There are only a couple of ways you can be a Christian and a Marxist. One is that you just want to be all things that are good at once regardless of their internal contradictions. So, that would be one reason. Another reason would be that you do not know anything about Christianity or Marxism. The next would be that you are just compartmentalized.

There is this idea that people cannot hold two contradictory thoughts in their mind at the same time. That idea was formulated by someone who has never met a human being because you can hold about 50 contradictory thoughts in your head at the same time, as you know whenever you argue with someone that you love. You love them, and maybe you even like them, but you also hate them and you wish that you could just crush them right then and there. That is a lot of contradictory ideas, and that is probably only half the contradictory ideas that are running through your mind at the moment. You are so full of contradictions that it is just beyond belief. 

I know this because I read undergraduate essays. The undergraduate will make a claim in paragraph one and then in paragraph seven will make the opposite claim. And they will not notice that they are intellectually incommensurate. That might happen 30 times in the essay. The reason that works is because they have not been called on the paradoxes, but also because they have not had to live the paradoxes through. Because you really only straighten out your thoughts when you have Impulse A and Impulse B, and they conflict at the same time, and you can either do one or the other but not both. If it is A today and B tomorrow, then you can hold those ideas simultaneously. But if it is A or B right now, then you have to decide: Is A more important or is B more important? You have to put them in a hierarchy. Then you have to act them out, and you have to see what happens. Then you find out if you are full of contradictions.

Part of the way that you iron out your contradictions, which is very hard to do, is that you go out and you do a whole bunch of things in the world, like Socrates did. You have your adventure in the world, and you put your ideas to the test. Those that work out in a paradoxical or counterproductive manner you dispense with, or put lower on the priority list, or something like that. That is how you discover that you cannot hold incommensurate views simultaneously. Carl Jung said that paradoxical views that are not made conscious will be played out in the world as fate. That is really worth thinking about too.

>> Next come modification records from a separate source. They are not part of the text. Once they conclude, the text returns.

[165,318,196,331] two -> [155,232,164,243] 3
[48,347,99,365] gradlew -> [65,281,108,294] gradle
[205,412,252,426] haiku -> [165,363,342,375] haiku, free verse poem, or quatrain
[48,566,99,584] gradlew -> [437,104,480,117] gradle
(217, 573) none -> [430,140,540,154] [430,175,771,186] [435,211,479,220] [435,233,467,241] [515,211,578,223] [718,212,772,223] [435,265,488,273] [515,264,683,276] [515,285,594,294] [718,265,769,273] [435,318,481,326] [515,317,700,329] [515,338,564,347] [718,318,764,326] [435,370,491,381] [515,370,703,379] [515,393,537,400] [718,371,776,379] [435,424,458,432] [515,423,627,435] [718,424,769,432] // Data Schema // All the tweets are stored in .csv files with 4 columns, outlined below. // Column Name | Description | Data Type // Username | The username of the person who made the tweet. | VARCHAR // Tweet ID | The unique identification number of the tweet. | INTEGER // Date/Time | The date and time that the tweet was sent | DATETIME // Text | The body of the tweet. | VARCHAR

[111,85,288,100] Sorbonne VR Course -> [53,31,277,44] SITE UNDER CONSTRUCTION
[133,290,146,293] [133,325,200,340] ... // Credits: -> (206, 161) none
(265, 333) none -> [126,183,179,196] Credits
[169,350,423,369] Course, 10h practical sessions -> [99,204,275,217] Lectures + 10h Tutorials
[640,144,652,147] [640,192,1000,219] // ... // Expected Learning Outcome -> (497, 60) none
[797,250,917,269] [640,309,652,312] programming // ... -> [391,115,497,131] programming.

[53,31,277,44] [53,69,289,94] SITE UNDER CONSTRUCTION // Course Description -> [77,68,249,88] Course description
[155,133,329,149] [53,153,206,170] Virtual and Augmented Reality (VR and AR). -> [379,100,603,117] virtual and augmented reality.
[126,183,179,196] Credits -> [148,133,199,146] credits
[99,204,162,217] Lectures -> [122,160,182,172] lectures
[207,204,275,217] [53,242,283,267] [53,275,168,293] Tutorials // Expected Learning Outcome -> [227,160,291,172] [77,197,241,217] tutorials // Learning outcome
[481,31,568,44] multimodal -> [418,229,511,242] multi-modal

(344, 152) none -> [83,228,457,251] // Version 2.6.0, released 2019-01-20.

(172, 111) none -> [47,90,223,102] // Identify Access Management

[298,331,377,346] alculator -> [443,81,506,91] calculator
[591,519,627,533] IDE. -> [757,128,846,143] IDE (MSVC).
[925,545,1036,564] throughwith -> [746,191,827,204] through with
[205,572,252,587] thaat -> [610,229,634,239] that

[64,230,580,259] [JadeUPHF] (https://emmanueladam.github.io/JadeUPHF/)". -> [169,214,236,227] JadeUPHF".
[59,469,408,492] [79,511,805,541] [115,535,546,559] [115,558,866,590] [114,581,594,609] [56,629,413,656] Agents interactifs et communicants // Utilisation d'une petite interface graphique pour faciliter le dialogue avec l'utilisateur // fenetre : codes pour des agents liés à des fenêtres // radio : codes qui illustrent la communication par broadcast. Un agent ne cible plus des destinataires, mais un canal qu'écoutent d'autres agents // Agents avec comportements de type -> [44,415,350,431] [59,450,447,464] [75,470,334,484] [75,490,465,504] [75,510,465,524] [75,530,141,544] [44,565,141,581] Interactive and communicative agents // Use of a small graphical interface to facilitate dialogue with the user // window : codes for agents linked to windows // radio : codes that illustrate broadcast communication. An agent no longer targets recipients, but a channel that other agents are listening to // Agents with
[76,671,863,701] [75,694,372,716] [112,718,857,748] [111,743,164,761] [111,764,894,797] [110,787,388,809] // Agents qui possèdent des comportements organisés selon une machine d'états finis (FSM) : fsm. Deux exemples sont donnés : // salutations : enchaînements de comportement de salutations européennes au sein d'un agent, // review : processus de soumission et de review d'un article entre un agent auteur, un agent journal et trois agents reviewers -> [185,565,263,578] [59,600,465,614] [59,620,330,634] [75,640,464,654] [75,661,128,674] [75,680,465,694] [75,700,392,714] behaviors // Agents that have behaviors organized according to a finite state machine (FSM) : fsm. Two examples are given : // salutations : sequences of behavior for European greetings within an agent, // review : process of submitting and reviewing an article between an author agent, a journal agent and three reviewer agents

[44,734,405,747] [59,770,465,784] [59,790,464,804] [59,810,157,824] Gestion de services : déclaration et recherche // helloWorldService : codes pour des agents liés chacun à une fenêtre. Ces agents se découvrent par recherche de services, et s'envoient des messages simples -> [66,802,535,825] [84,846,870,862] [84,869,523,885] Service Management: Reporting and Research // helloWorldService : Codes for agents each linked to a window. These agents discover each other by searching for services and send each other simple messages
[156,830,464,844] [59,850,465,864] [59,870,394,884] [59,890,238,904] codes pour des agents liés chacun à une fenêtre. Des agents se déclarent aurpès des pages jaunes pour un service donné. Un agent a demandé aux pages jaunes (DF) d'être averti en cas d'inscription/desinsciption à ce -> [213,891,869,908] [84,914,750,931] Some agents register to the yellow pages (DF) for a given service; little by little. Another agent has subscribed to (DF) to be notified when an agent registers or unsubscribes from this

So, if you have your typical negative experience — this thing that seems to just keep happening to you, bad luck, let’s call it — it is highly probable that there is a set of ideas that is occupying you, preoccupying you, possessing you, that is driving you in this direction continually. And you cannot or will not work out the contradiction. Maybe you think every woman is your mother, and you have not noticed that you think that. It is something that people think because mothers are women, and it is not a bad initial template, but you have to modify it to some degree. If that is an unconscious idea that you have, and you continue to play it out, you may run into your continual, habitual, negative experience with women, and you will wonder what the hell is wrong with women. But it is not the women who have the problem; it is you. If you run into problems with women all the time, then it is highly probable that the problem is you — not always, but generally. 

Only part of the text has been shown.